I am a rich man, a man of incalculable wealth.
Had I read these words through some magical process several decades past, I would have assumed that my bank account would be overflowing and my estate large and prosperous. Not so.
Time has given me a new value system. I now know that what makes you rich is not what is in the bank. It is what is in your heart.
There is no amount of money that can give you the warm feeling you get when a grandson stops by after work and mends broken gadgets and gives free tutorials on how to use all the electronic gismos we have accumulated. I would never tell him that I could probably fix the stuff myself and maybe even figure out the gizmos, but that would deprive me of a weekly visit I cherish. In his defense, after he saw me fall off a ladder trying to clean the gutters, he has decided it best to keep me on a tight leash. He is probably right.
Money can't buy back life. Tragedy such as we have experienced will test the fabric of a family. We survived the experience, sadder but stronger. Never again will we take anything for granted, except the love we feel for one another.
God has given our family new life in the person of a great-grandson, Cameron Charles Yarbrough. That doesn't remove the scar of our grief, but he is a reminder that life moves on and we must move on with it or perish in our sadness.
If wealth can be measured by friends who care about you, our cup runneth over. I play golf with friends. I paint with friends. I attend church with friends. I laugh with friends. I exult in their successes and I weep with them when they suffer heartbreak. Good friends are priceless.
When I was working, I missed a lot of treasures. I guess they have always been there, but only in the last few years have I discovered that my backyard is owned by birds: cardinals, blue birds, woodpeckers, yellow finches, thrashers, blue jays, robins, sparrows and probably another few dozen that I haven't learned to identify yet. An afternoon ritual is to gather in our sunroom and watch the birds sing, flit, bully one another and compete for space on the feeders. I have tried to tell them there is room and food for them all, but that doesn't seem to make much difference to them. I think they enjoy squabbling. I enjoy watching them squabble.
Money won't buy a glorious sunrise at St. Simons or a sunset, either. God shares his glories with the wealthy and the not-so-wealthy. I never paid much attention to sunrises or sunsets. I do now. They are precious.

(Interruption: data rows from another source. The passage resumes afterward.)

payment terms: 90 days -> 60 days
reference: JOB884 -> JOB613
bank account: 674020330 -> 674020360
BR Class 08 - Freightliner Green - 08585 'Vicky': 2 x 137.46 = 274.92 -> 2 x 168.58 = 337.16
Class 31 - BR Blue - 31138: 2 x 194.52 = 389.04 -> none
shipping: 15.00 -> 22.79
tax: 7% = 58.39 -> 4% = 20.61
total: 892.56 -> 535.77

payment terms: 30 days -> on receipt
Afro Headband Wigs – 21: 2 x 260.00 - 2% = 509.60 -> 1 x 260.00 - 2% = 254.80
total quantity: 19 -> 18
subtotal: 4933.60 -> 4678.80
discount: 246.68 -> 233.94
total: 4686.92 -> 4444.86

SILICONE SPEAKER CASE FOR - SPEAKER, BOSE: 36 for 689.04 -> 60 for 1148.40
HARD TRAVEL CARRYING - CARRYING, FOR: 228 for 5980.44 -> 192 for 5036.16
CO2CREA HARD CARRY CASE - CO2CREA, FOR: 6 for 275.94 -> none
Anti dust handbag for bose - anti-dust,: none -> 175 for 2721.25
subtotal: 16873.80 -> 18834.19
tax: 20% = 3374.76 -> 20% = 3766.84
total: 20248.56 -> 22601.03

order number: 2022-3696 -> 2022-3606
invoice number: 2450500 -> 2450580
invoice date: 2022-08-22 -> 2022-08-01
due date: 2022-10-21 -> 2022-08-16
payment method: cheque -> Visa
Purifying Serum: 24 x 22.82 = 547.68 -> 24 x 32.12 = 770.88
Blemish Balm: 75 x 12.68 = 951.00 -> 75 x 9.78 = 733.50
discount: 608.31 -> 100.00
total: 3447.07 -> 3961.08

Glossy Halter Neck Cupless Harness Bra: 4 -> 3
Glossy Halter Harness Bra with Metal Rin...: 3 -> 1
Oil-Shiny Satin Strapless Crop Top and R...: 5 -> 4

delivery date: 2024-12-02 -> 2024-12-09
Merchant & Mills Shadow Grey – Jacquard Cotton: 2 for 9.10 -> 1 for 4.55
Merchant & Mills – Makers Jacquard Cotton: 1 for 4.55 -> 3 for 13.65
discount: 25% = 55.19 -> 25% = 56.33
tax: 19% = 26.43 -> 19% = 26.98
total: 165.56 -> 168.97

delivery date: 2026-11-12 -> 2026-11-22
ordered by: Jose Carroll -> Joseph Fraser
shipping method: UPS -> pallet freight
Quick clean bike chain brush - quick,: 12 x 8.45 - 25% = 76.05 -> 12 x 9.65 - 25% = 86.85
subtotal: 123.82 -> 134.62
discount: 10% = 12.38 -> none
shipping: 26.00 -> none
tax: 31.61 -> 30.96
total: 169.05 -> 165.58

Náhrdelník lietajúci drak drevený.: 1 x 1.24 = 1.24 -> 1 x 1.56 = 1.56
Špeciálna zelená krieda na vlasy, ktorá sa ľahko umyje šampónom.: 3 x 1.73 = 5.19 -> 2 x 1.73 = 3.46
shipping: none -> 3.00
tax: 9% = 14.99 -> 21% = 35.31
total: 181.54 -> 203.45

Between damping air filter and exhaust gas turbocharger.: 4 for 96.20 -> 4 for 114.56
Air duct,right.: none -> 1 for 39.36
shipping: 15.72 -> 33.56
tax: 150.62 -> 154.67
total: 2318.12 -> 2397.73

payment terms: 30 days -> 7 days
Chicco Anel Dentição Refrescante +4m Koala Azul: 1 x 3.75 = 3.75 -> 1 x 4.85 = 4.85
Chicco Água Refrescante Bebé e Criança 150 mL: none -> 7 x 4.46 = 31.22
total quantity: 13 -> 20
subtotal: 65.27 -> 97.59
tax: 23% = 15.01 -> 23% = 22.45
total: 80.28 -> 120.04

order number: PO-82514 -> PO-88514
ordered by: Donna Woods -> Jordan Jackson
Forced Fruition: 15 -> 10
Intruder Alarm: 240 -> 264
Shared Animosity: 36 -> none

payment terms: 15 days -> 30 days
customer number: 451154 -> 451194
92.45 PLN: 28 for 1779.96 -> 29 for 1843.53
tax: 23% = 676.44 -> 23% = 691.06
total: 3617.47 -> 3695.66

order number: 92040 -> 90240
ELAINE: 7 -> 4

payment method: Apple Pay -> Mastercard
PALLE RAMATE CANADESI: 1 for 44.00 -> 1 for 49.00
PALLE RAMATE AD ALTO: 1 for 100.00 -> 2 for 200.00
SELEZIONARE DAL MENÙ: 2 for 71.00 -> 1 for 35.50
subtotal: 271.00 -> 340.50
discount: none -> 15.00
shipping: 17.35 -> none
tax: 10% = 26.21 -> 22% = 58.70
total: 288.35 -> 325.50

My life is richer because of those of you who take the time to read my words and tell me whether you agree or disagree and for the good folks at this newspaper who no doubt wince at some of my opinions but allow me the freedom to state them.
I had no idea when I began writing a column, it would be so up-close and personal. There is nothing more gratifying than to have someone tell you that something you said was impactful in their lives whether you made them laugh when they wanted to cry or gave them a different perspective on a troubling issue or an opportunity to prove you wrong on some particular factoid. Yes, I get paid to do this, but no amount of money can bring the satisfaction I get from talking to you.
Why am I telling you all this? Maybe you are richer than your bank account tells you that you are. There is no better time to take an audit of your treasures than in these tough economic times. Money won't buy the spontaneous laughter of a child, the look of appreciation when you help someone in need, the satisfaction of a good deed done anonymously, a piece of music that gives you goose-bumps, a "thank you" or "I'm sorry," a strong handshake or, yes, a sunrise and a sunset.
Let's face it: We are wealthy people. One and all. Donald Trump should be so lucky.